WHAT shall we do about the nation’s health and welfare?

When the NHS was founded, the interventions, medications and surgeries we have now did not exist. We need to have a conversation that is difficult.

We need to have a conversation about choices and fairness.

I wish the political parties would be clearer about their philosophy for funding healthcare. The Conservatives talk about ‘efficiencies’ as the path to improved service. What they mean are cuts and privatisation. The Labour party have a new key message which is about a ‘preventative model.’ This is hardly ground-breaking. Funding for public health promotion, delivering the message that prevention is better than cure, has been lamentable for decades.

The Liberal Democrat manifesto promise in 2019 to add a penny on income reserved for health and social care came from a social principle that communities should share resources. The Lib Dems however are unlikely to form a government in my lifetime.

So, what kind of choices can we make about funding healthcare and how should we make them? My wish is that nobody should live longer than their neighbour simply because they are rich and can afford private treatment.

In the real world though this is an impossible dream. People are free, in democracies anyway, to earn and spend as they wish. Unless we make private health illegal, there’s no way to stop rich people having greater access to life-saving treatments. So over to governments to decide the how and what for the rest of us.

Should we have a basic version of healthcare for the masses that’s free at the point of delivery and allow the private sector to provide a higher standard to those whose companies insure them or who are independently wealthy.

Every sinew and fat cell in me screams ‘no’ at that idea. If you don’t have health, you have nothing. Anybody enjoying medical insurance in their working years will have a terrible shock when on retiring not only do they lose access to the ‘best’ for themselves at the very point they are starting to fall apart, they also lose any linked cover for their families.

We should be having a national conversation about what kind of interventions we want to cover via our taxes.

Here’s an example of a heart-breaking question. If you had the choice of funding a drug that had say a 30% chance of extending somebody’s life by three to six months or funding a music therapist to work with Alzheimer Disease patients, what would you decide? I’m lucky that I’m not one of the people who has to make ‘either/or’ decisions at a funding level.

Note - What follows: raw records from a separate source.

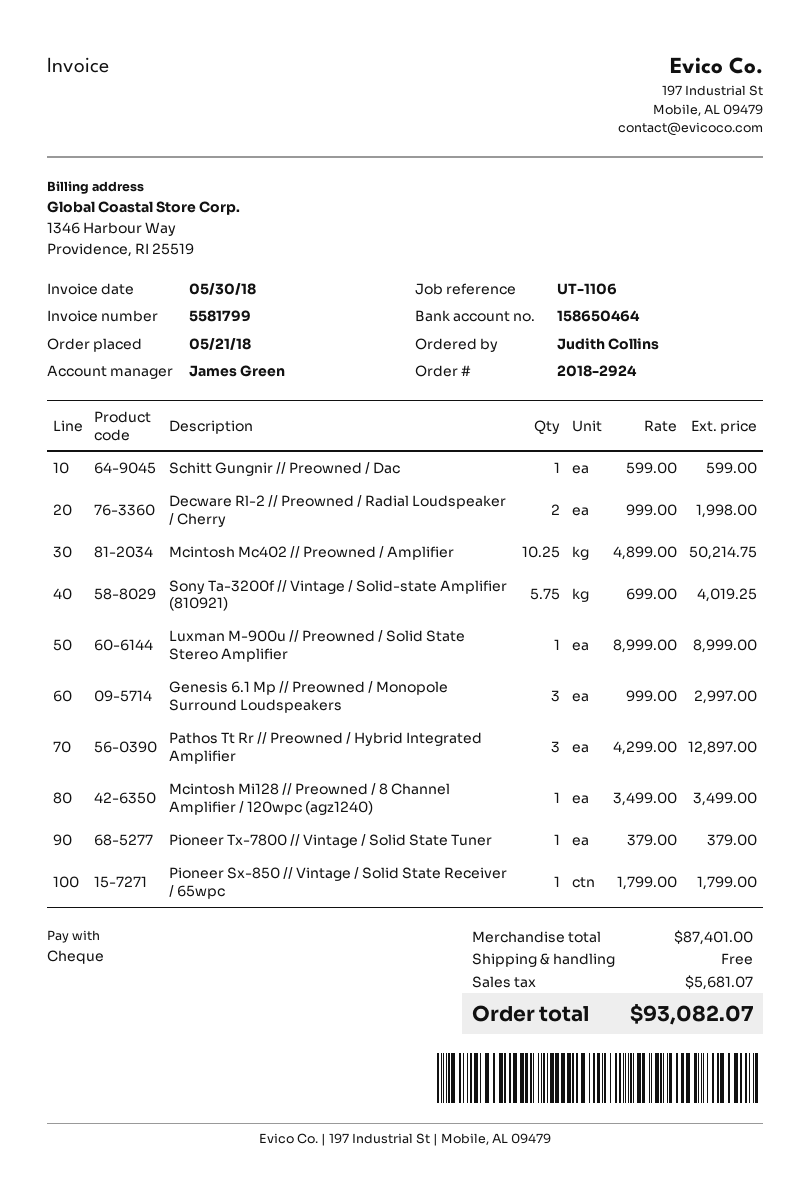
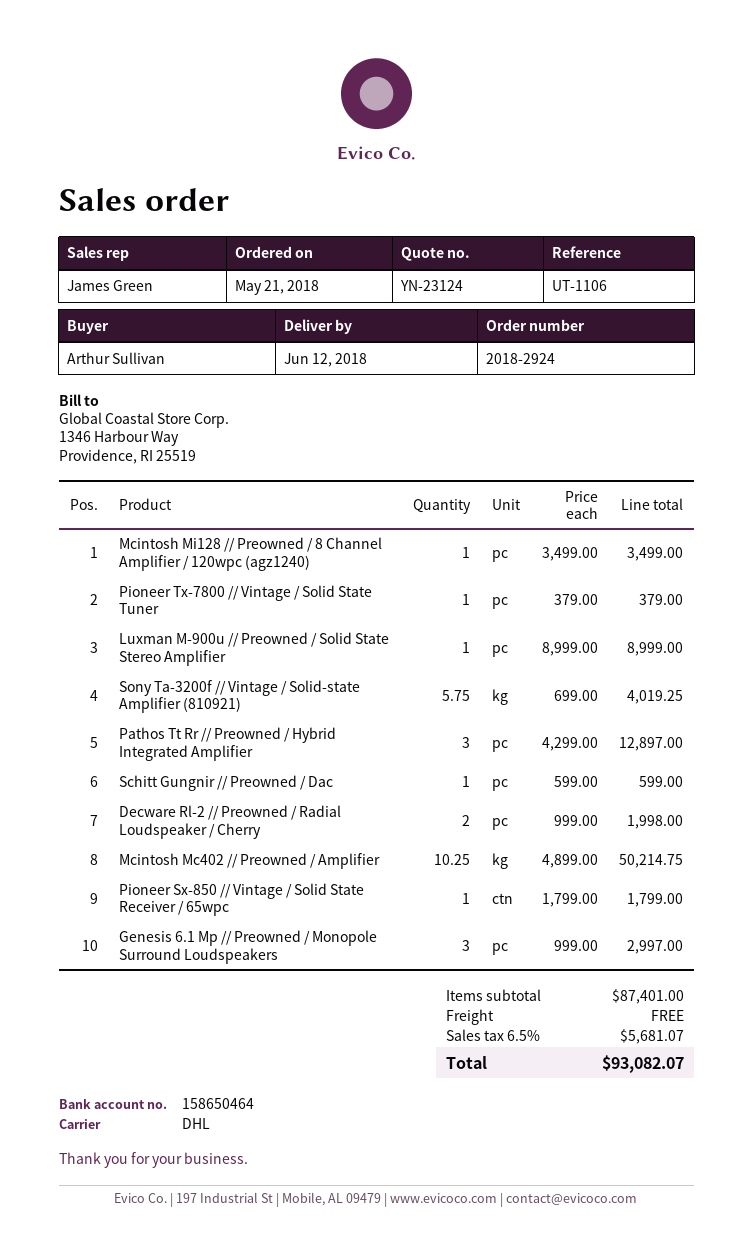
ordered by: Judith Collins -> Arthur Sullivan

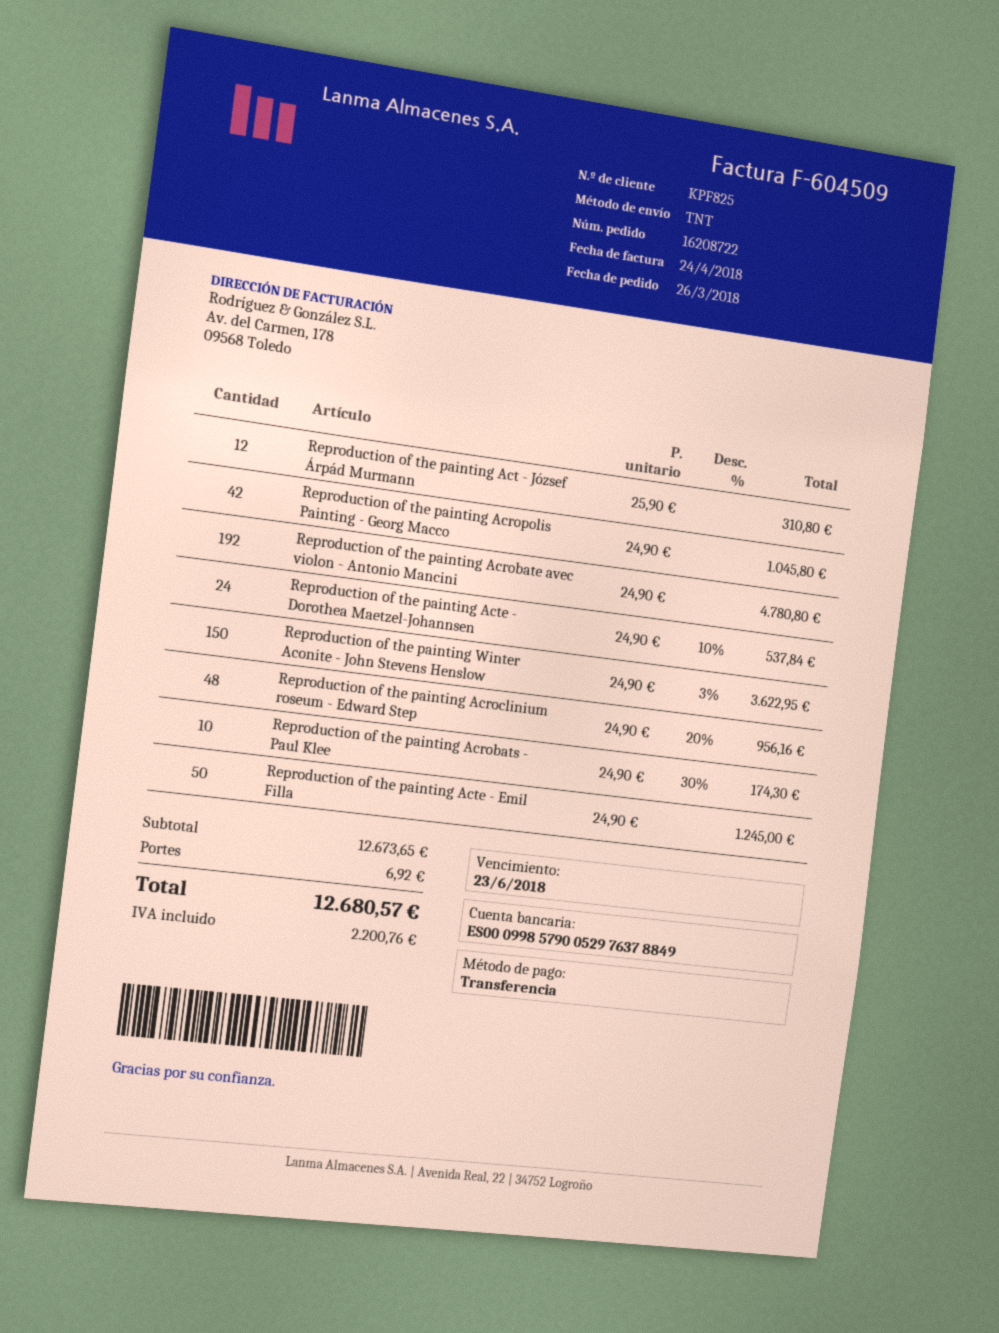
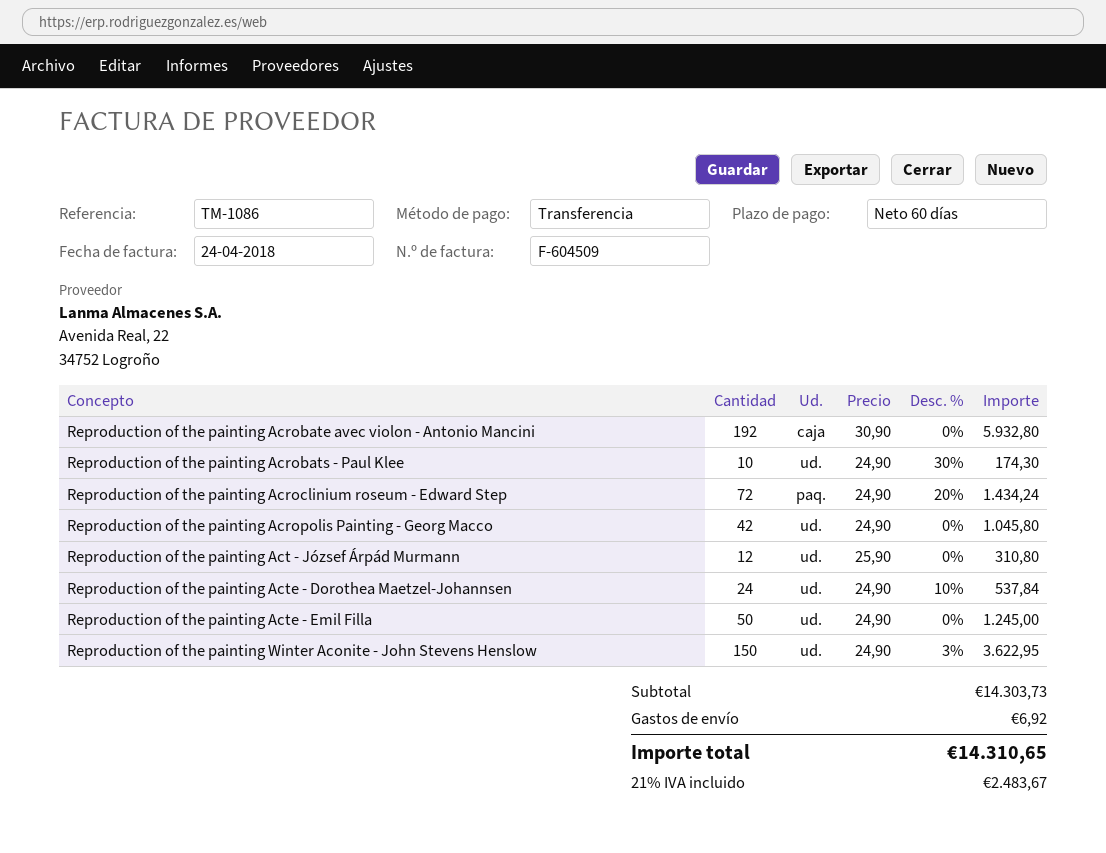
Reproduction of the painting Acrobate avec violon - Antonio Mancini: 192 x 24.90 = 4780.80 -> 192 x 30.90 = 5932.80
Reproduction of the painting Acroclinium roseum - Edward Step: 48 x 24.90 - 20% = 956.16 -> 72 x 24.90 - 20% = 1434.24
subtotal: 12673.65 -> 14303.73
tax: 2200.76 -> 2483.67
total: 12680.57 -> 14310.65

The idea of deciding that one person’s life should carry more per capita spend than another person’s is horrendous.

But these types of choices and decisions are being made by politicians and civil servants all the time. This is why we must push politicians from all parties to be direct with us about their vision, principles and policies so when it comes to an election, we are voting based on information not on bamboozling slogans.

PS: Yes, I’d love a general election right now. No, I don’t think the Conservatives are under any obligation whatsoever to call one. We have a parliamentary-based democracy. Mercifully, we do not yet have a US-style president (although I can think of one former Prime Minister who’d certainly revel in that role)!